§ **Work task**: Return every line from the records below in which the word "height" is found.

§ **Supplied material**:
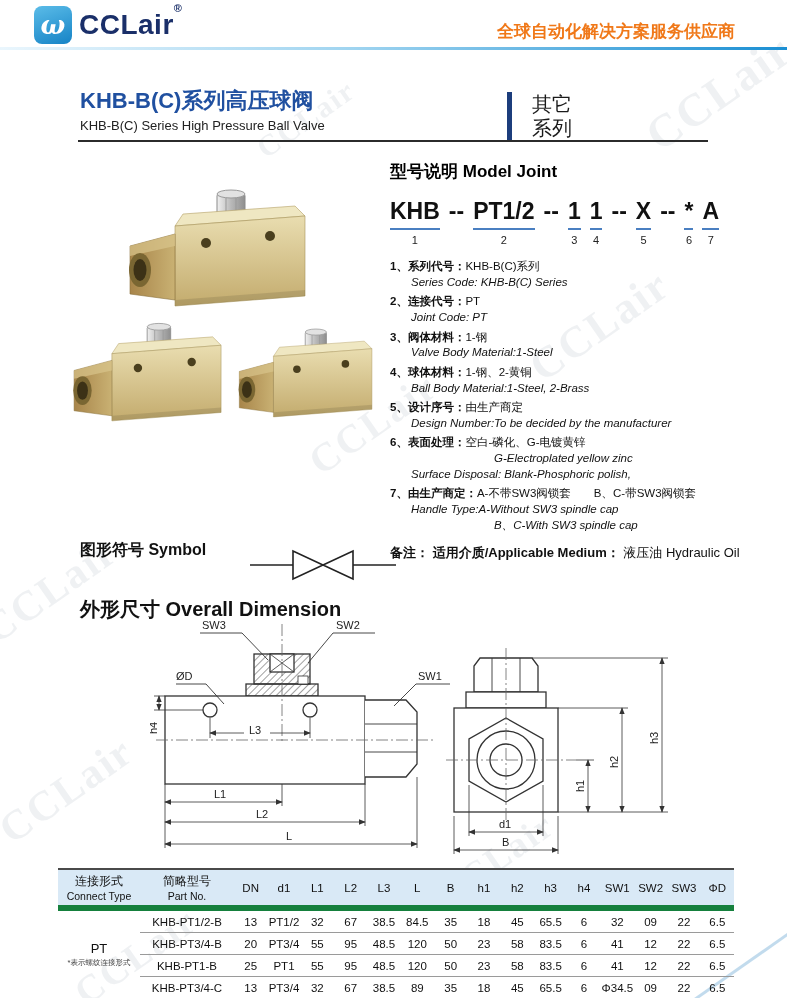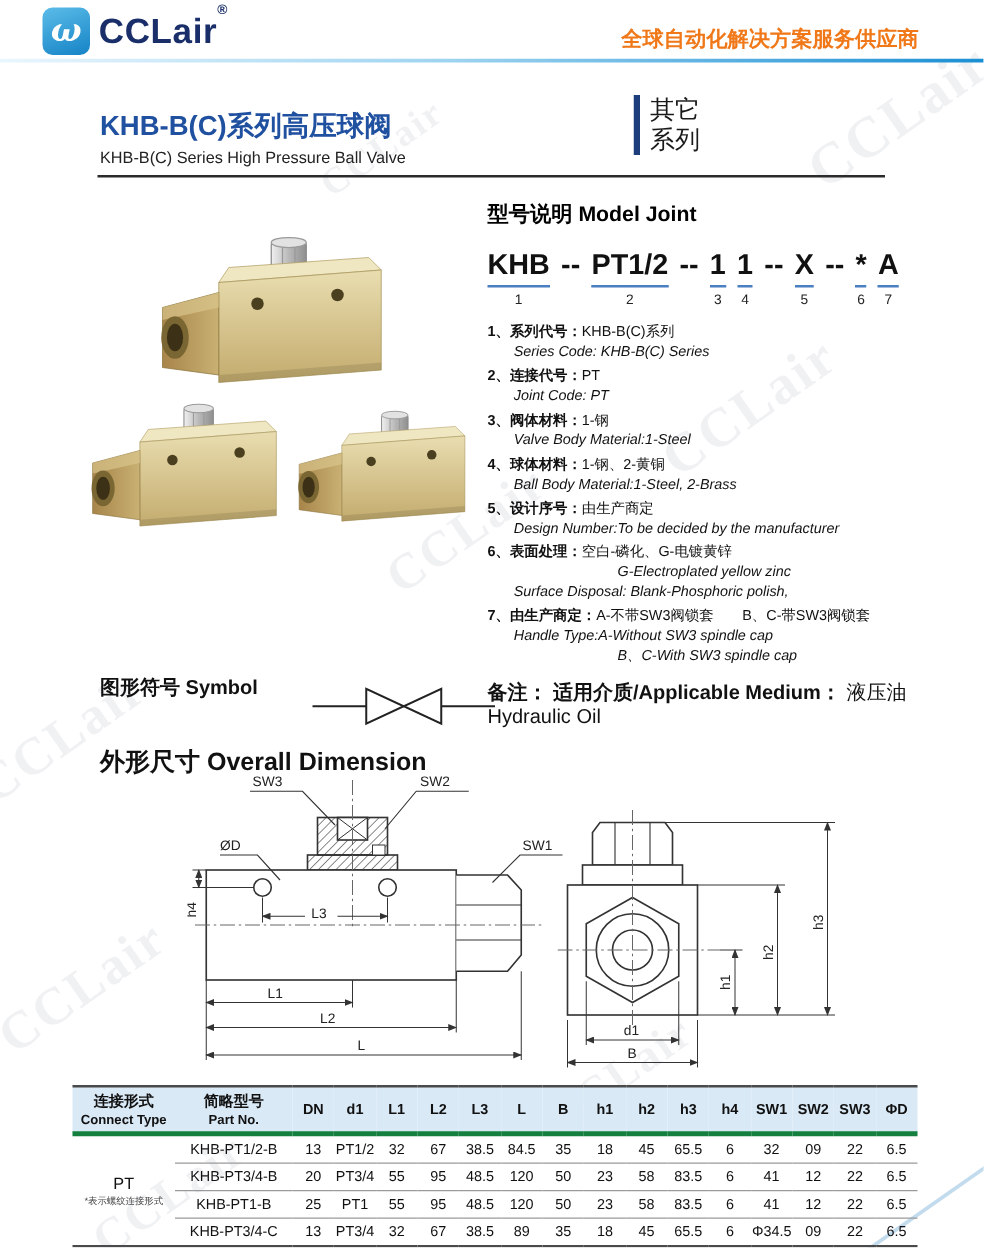--- a/index.html
+++ b/index.html
@@ -20,7 +20,7 @@
   
   .page-title{position:absolute;left:80px;top:86px;font-size:22px;font-weight:bold;color:#2050a0;}
   .page-subtitle{position:absolute;left:80px;top:118px;font-size:13px;color:#222;}
-  .side-tab{position:absolute;left:507px;top:76px;display:flex;gap:8px;align-items:flex-start;}
+  .side-tab{position:absolute;left:507px;top:92px;display:flex;gap:20px;align-items:flex-start;}
   .side-tab-bar{width:5px;height:48px;background:#1c3d7c;}
   .side-tab-text{font-family:"Liberation Serif","DejaVu Serif",serif;font-size:20px;line-height:1.2;color:#1a1a1a;}
   .title-rule{position:absolute;left:78px;top:140px;width:630px;height:2px;background:#2b2b2b;}

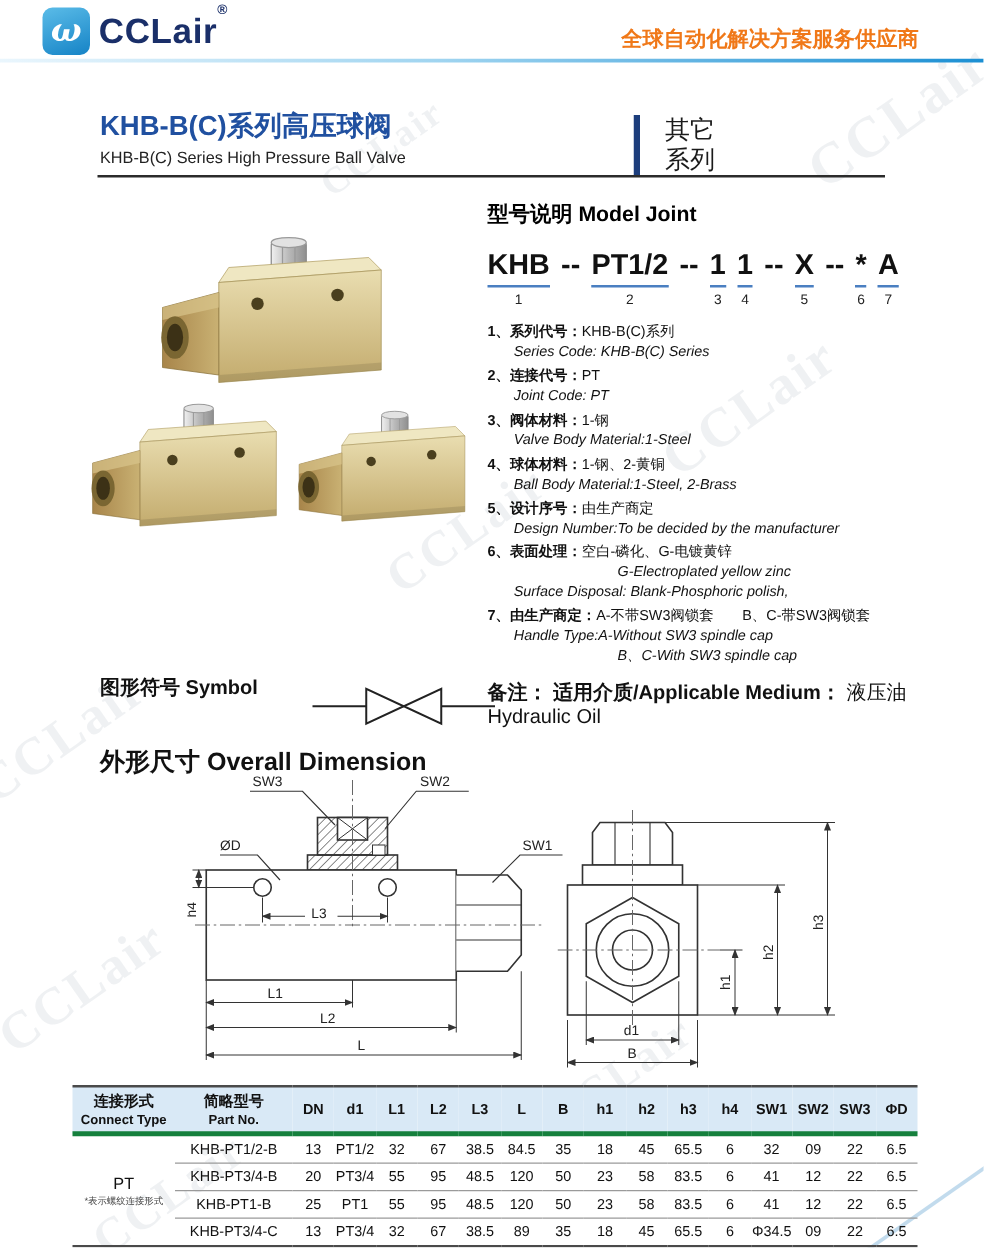--- a/index.html
+++ b/index.html
@@ -42,7 +42,7 @@
   .note-num,.note-label{font-weight:bold;}
   .note-en{margin-left:21px;font-style:italic;}
   .note-en-cont{margin-left:104px;}
-  .mc-remark{margin-top:11px;font-size:16px;}
+  .mc-remark{margin-top:11px;font-size:13px;}
   .mc-remark .b{font-weight:bold;}
 
   

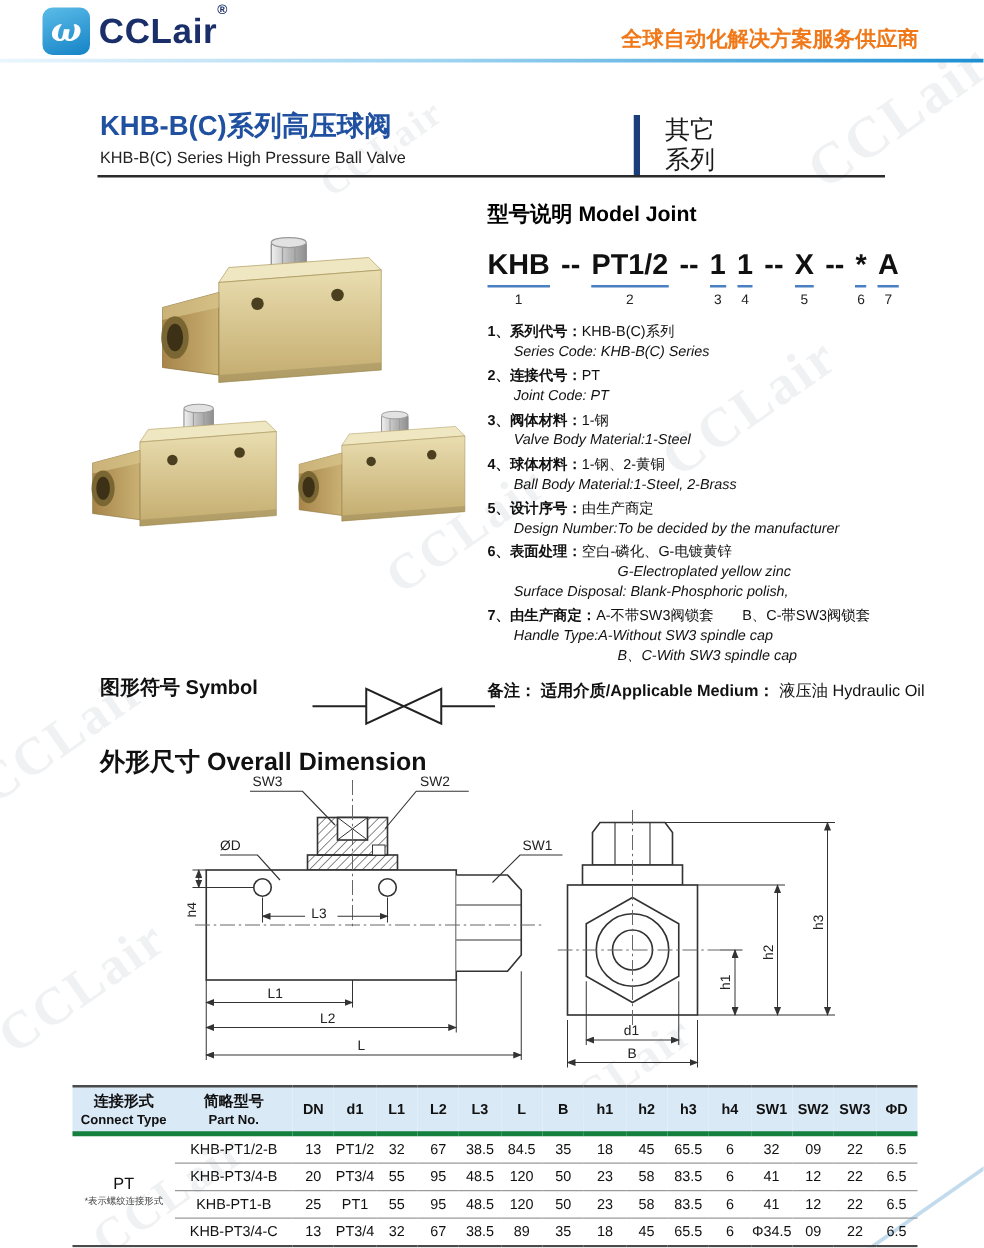--- a/index.html
+++ b/index.html
@@ -56,8 +56,8 @@
   
   .spec-table{position:absolute;left:58px;top:868px;width:676px;border-collapse:collapse;
               text-align:center;font-size:11.5px;border-bottom:2px solid #4a4a4a;table-layout:fixed;}
-  .spec-table th{background:#d9e9f6;font-weight:bold;padding:3px 1px;
-                 border-top:2px solid #4a4a4a;border-bottom:4px solid #15803d;}
+  .spec-table th{background:#d9e9f6;font-weight:normal;padding:3px 1px;
+                 border-top:2px solid #4a4a4a;border-bottom:6px solid #15803d;}
   .spec-table th:nth-child(1){width:80px;}
   .spec-table th:nth-child(2){width:92px;}
   .spec-table td{padding:4.5px 1px;}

§ **Task output**:
   .side-tab-bar{width:5px;height:48px;background:#1c3d7c;}
   .side-tab-text{font-family:"Liberation Serif","DejaVu Serif",serif;font-size:20px;line-height:1.2;color:#1a1a1a;}
   .title-rule{position:absolute;left:78px;top:140px;width:630px;height:2px;background:#2b2b2b;}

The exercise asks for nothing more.